Retype the entries below exactly, and keep every picture out of your version.

Image comparison data:
* * * * * * *

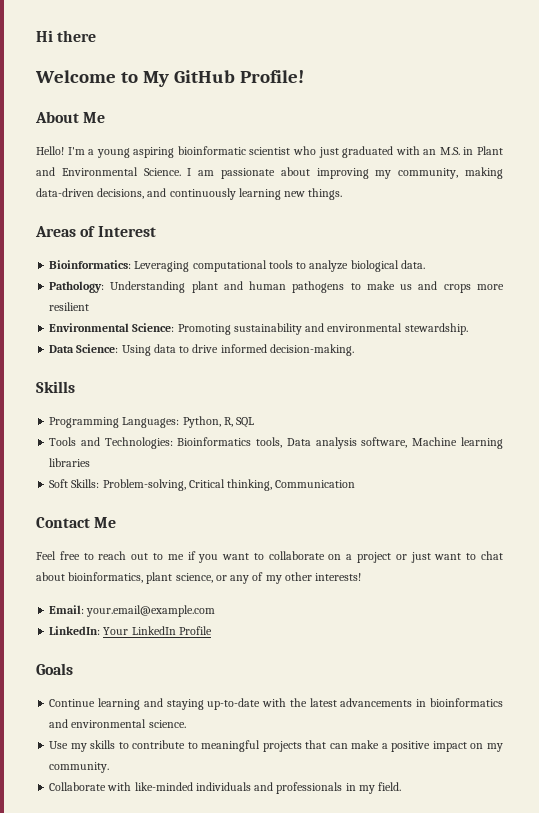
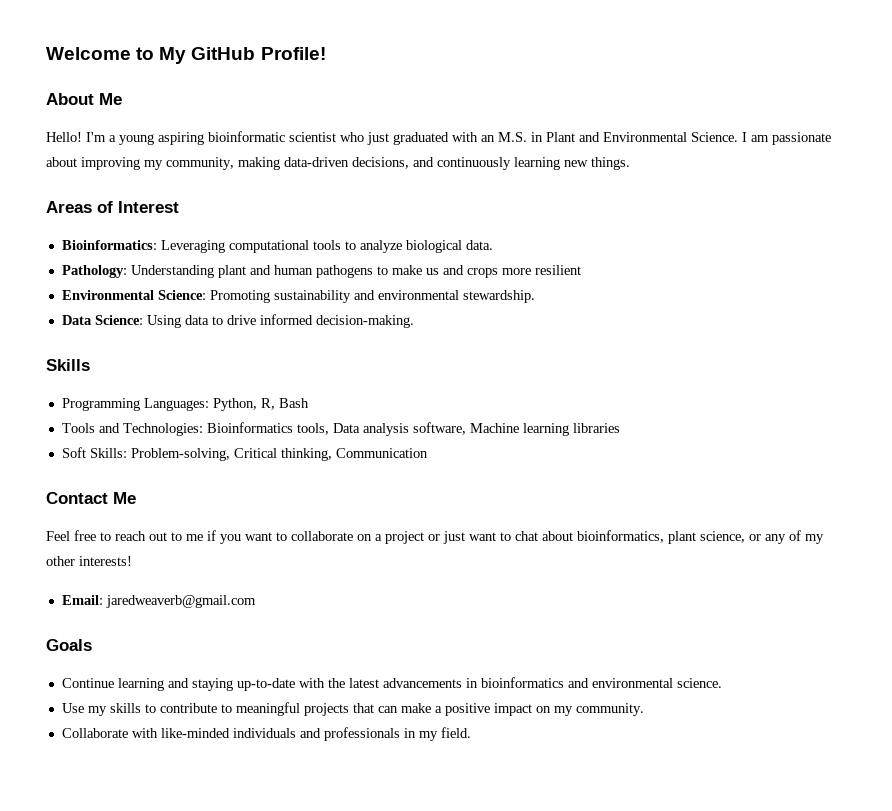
- Hi there
- Programming Languages: Python, R, SQL
+ Programming Languages: Python, R, Bash
- Email: your.email@example.com
- LinkedIn: Your LinkedIn Profile
+ Email: jaredweaverb@gmail.com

* * * * * * *

Solution »
- Hi there
- Programming Languages: Python, R, SQL
+ Programming Languages: Python, R, Bash
- Email: your.email@example.com
- LinkedIn: Your LinkedIn Profile
+ Email: jaredweaverb@gmail.com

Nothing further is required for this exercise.